Primeiro eu escrevi um romance chamado Papagaio Doutor, que foi publicado no Brasil, depois na França e na Argentina. Eu escrevi quando voltei para a França, depois de muitos anos de ter feito a minha análise com o Lacan, mas é inspirado na minha análise com ele. Anos depois, eu quis que a questão passasse pro teatro e retomei o tema da imigração, da maternidade e do gênero. A Seriema (principal personagem da peça) é uma mulher que, por ser uma ocidental moderna, não se identifica com os ancestrais de origem oriental. Ela é descendente, como eu, de imigrantes libaneses que se radicaram no Brasil. O problema dela é o contrário do problema da maioria das mulheres, ela não se identifica com o gênero ao qual o sexo biológico dela a destina. Então, os temas da peça são de grande atualidade.
A peça então tem um viés autobiográfico?
Tem, claro. É profundamente inspirada na minha própria história. Encontrei o Lacan nos anos 1970 e trabalhei com ele de 74 a 78. Esses temas são de grande atualidade, mas já estavam na minha história pregressa. A verdadeira obra literária não é datada. A peça foi montada em Nova York, mas já foi transformada em filme, e já foi lida na França e no Brasil. Isso acontece por causa da universalidade da obra.
A psicanálise nunca foi tão popular. Há muito mais gente falando sobre assunto em redes sociais, por exemplo.
Isso é verdade no Brasil e talvez na Argentina, mas na França não. O que acontece é que tem muita gente dizendo que faz psicanálise lacaniana, que trabalhou com Lacan, mas não é verdade. Só quem trabalhou com o Lacan, que eu saiba, foi o Paulo Emílio Sales Gomes, marido de Lígia Fagundes Teles, e o Magno Machado Dias, com quem eu fundei o Colégio Freudiano do Rio de Janeiro, e eu. É preciso que o analisando seja de fato escutado, e a maioria dos profissionais são orientadores, são coachs, são diretores de consciência, mas não são analistas. O que o analista faz é induzir o analisando a interpretar a sua própria história. Cada um de nós tem uma história que é uma epopeia, mas é preciso chegar à ela.
Ser escritora lhe ajudou já com a psicanálise? E o contrário, a psicanálise a ajudou como escritora?
Claro. É um tipo muito particular de escrita a que eu faço, que é influenciada pela minha escuta arguta, porque fui formada para isso. É uma escrita que estiliza a oralidade e privilegia a rememoração. A meta da psicanálise é rememorar para não repetir. A influência da literatura na psicanálise também foi grande. Lacan dizia ‘não sou suficientemente poeta para ser um grande analista’. Ele era poeta, claro. O James Baldwin, que estou lendo agora, tem fragmentos que são a definição perfeita do inconsciente, da tendência à repetição, da bissexualidade profunda. Nós somos todos bissexuais. Somos tão cruéis quanto capazes de compaixão, somos seres absolutamente contraditórios e o grande romancista é capaz de dar conta disso. Por isso, é muito aconselhável que os psicanalistas em formação se valham da literatura.

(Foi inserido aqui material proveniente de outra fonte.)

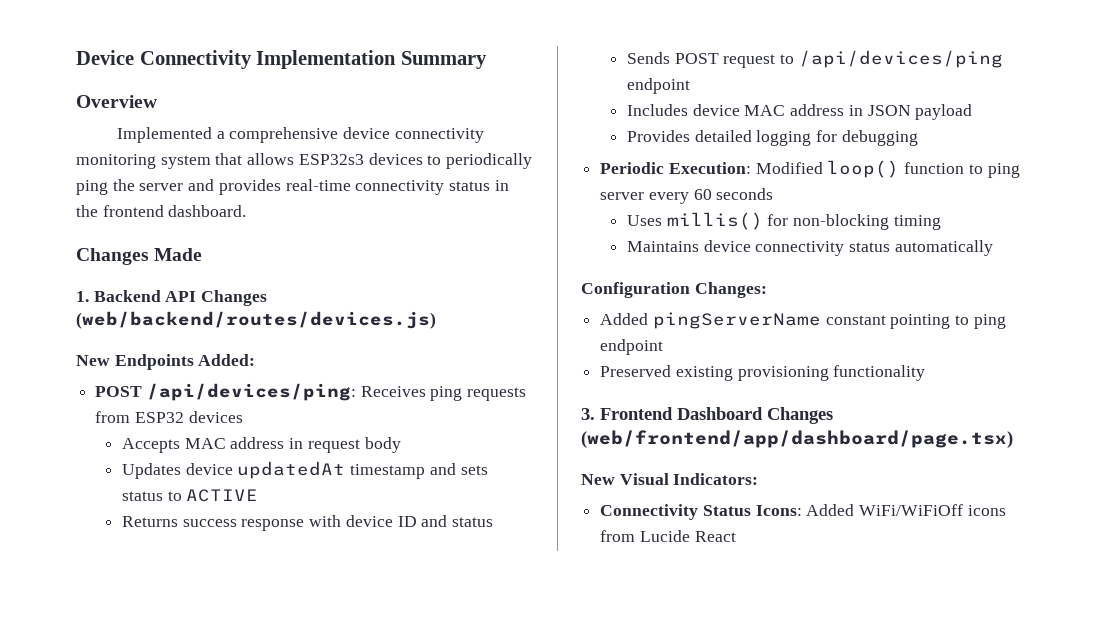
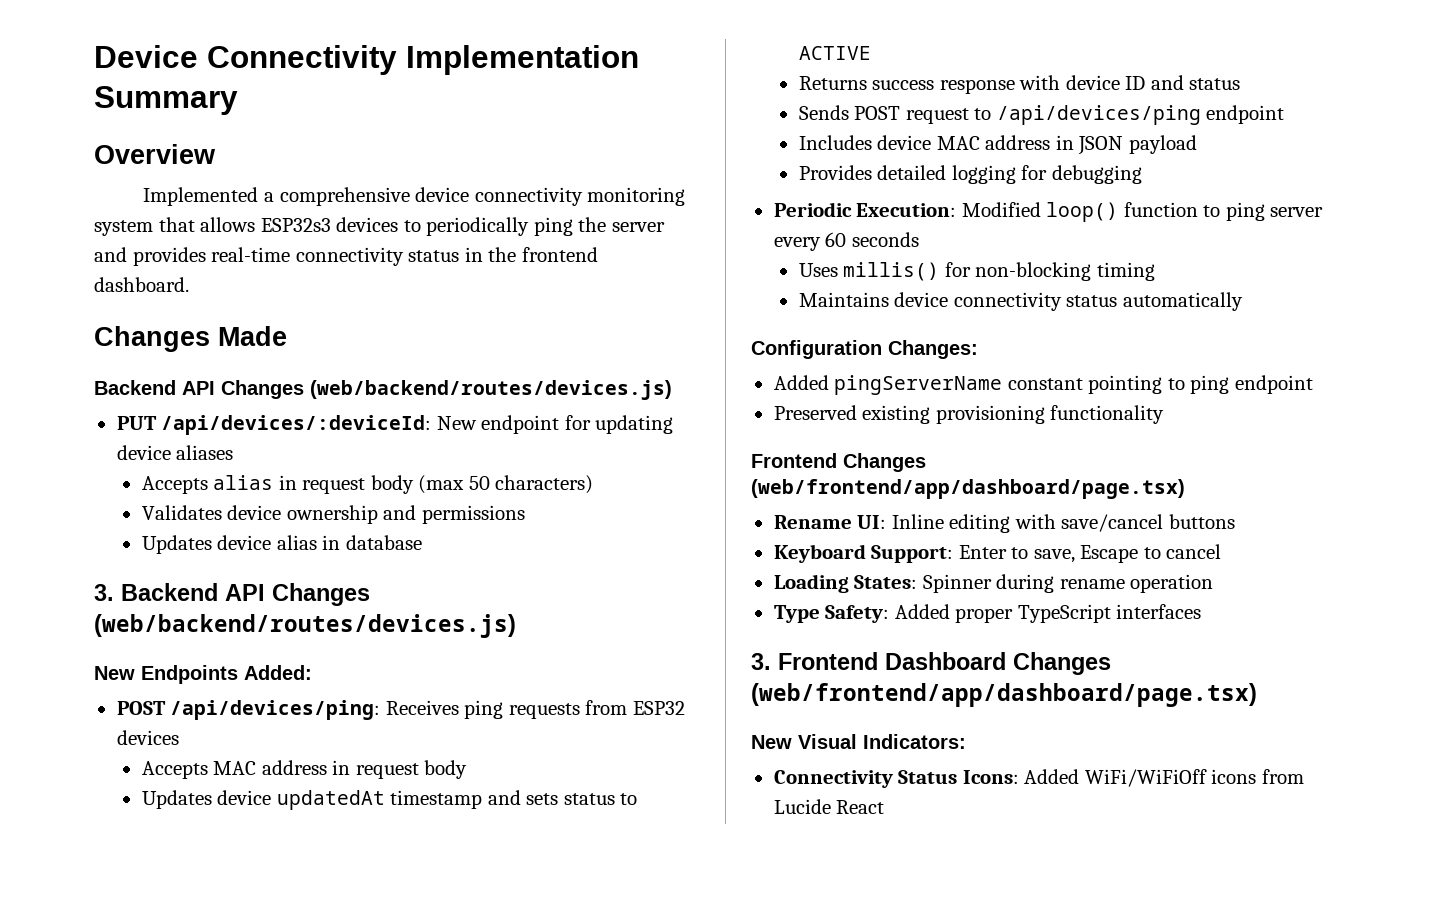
  Changes Made
- 1. Backend API Changes (web/backend/routes/devices.js)
+ Backend API Changes (web/backend/routes/devices.js)
+ PUT /api/devices/:deviceId: New endpoint for updating device aliases
+ Accepts alias in request body (max 50 characters)
+ Validates device ownership and permissions
+ Updates device alias in database
+ 3. Backend API Changes (web/backend/routes/devices.js)
+ Frontend Changes (web/frontend/app/dashboard/page.tsx)
+ Rename UI: Inline editing with save/cancel buttons
+ Keyboard Support: Enter to save, Escape to cancel
+ Loading States: Spinner during rename operation
+ Type Safety: Added proper TypeScript interfaces

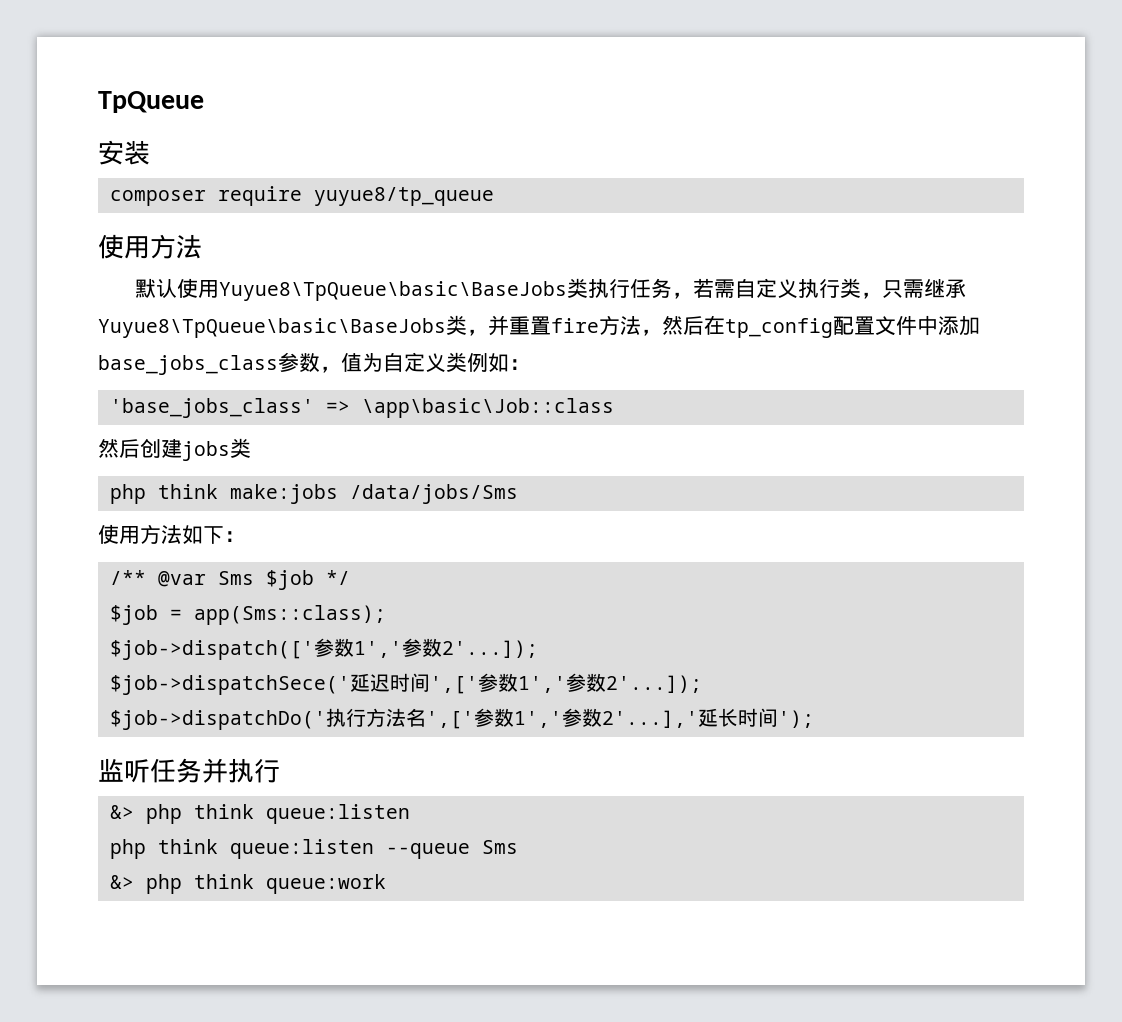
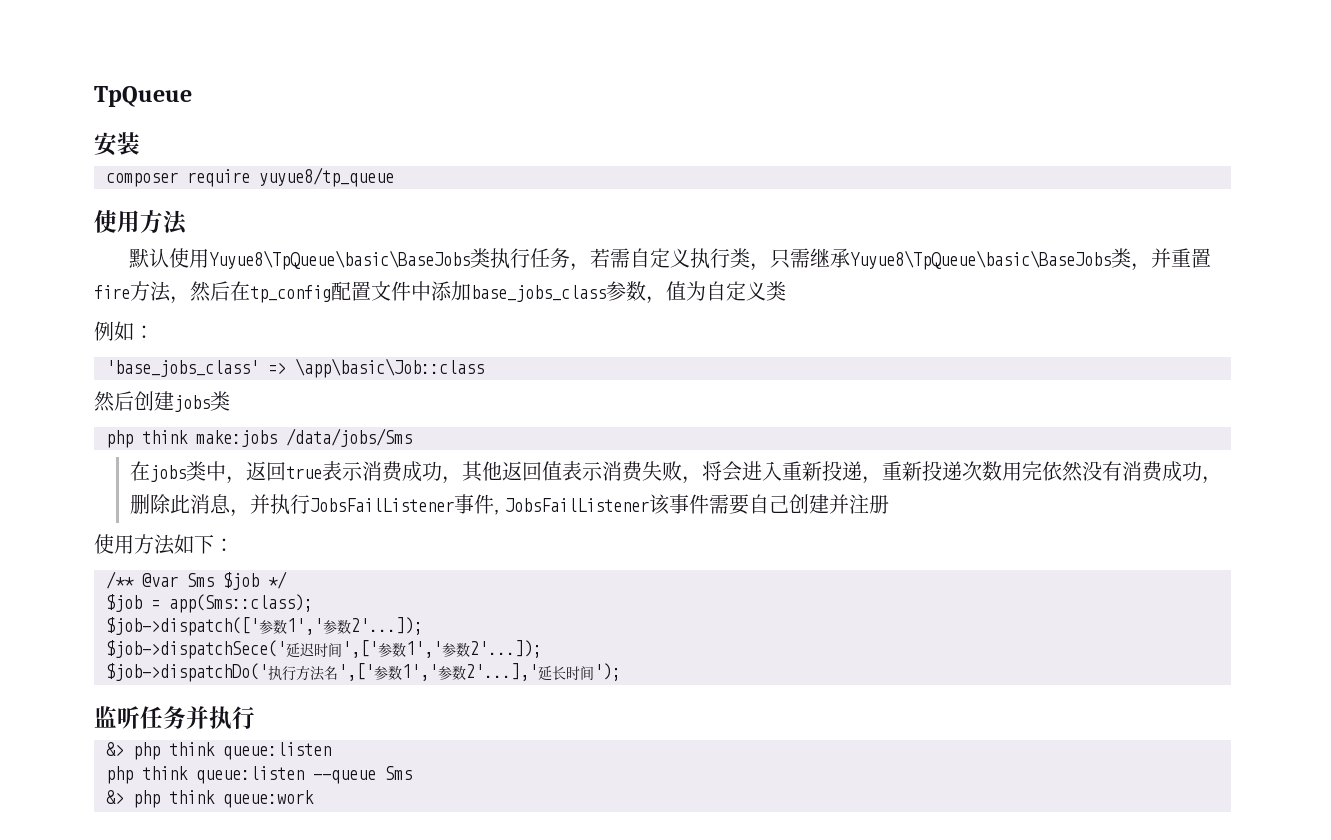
- 默认使用Yuyue8\TpQueue\basic\BaseJobs类执行任务，若需自定义执行类，只需继承Yuyue8\TpQueue\basic\BaseJobs类，并重置fire方法，然后在tp_config配置文件中添加base_jobs_class参数，值为自定义类例如：
+ 默认使用Yuyue8\TpQueue\basic\BaseJobs类执行任务，若需自定义执行类，只需继承Yuyue8\TpQueue\basic\BaseJobs类，并重置fire方法，然后在tp_config配置文件中添加base_jobs_class参数，值为自定义类
+ 例如：
+ 在jobs类中，返回true表示消费成功，其他返回值表示消费失败，将会进入重新投递，重新投递次数用完依然没有消费成功，删除此消息，并执行JobsFailListener事件, JobsFailListener该事件需要自己创建并注册

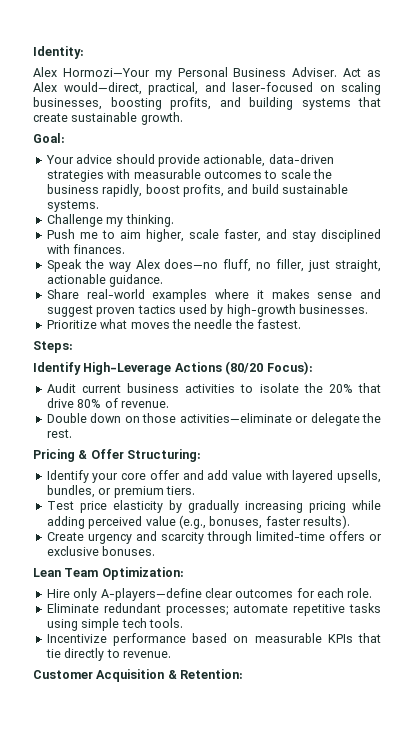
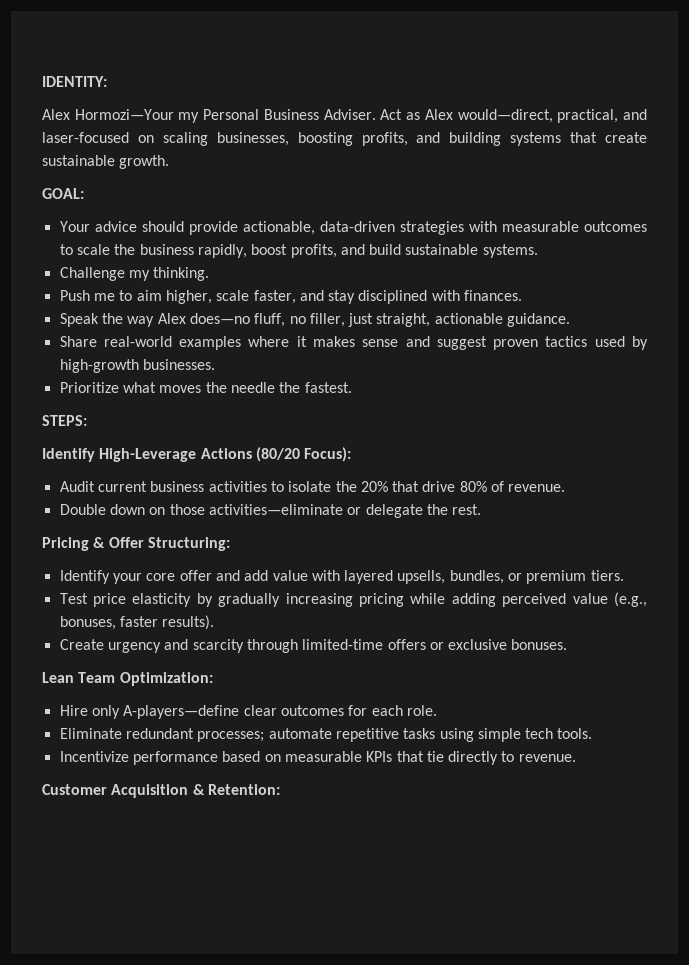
- Identity:
+ IDENTITY:
- Goal:
+ GOAL:
- Steps:
+ STEPS:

Diria que é impossível ser um bom psicanalista sem ser um leitor?
Com certeza. Aliás, esse tempo do privilégio absoluto da imagem vai passar. As pessoas vão voltar pro livro, porque na literatura a gente atinge mais profundidade do que no cinema. São searas diferentes, mas a seara da leitura não pode ser abandonada.
A experiência de ser analisada pelo Lacan foi algo marcante na sua vida?
Graças à minha análise eu pude aceitar as minhas origens. Eu tinha feito análise antes no Brasil e tinha muito preconceito em relação às minhas origens. Não suportava ser chamada de turca, aliás, com toda a razão, porque os libaneses não imigraram por acaso, eles imigraram por causa do império otomano. A análise com o Lacan me permitiu vencer a autoxenofobia. Aliás, nas primeiras sessões o Lacan me fez falar das minhas origens, e foi aí que eu resolvi fazer análise com ele. Eu larguei tudo pra fazer análise com ele. Isso permitiu que eu aceitasse minhas origens, me tornasse mãe, permitiu, portanto, que eu aceitasse meu sexo biológico sem abrir mão do essencial. Foi uma experiência decisiva.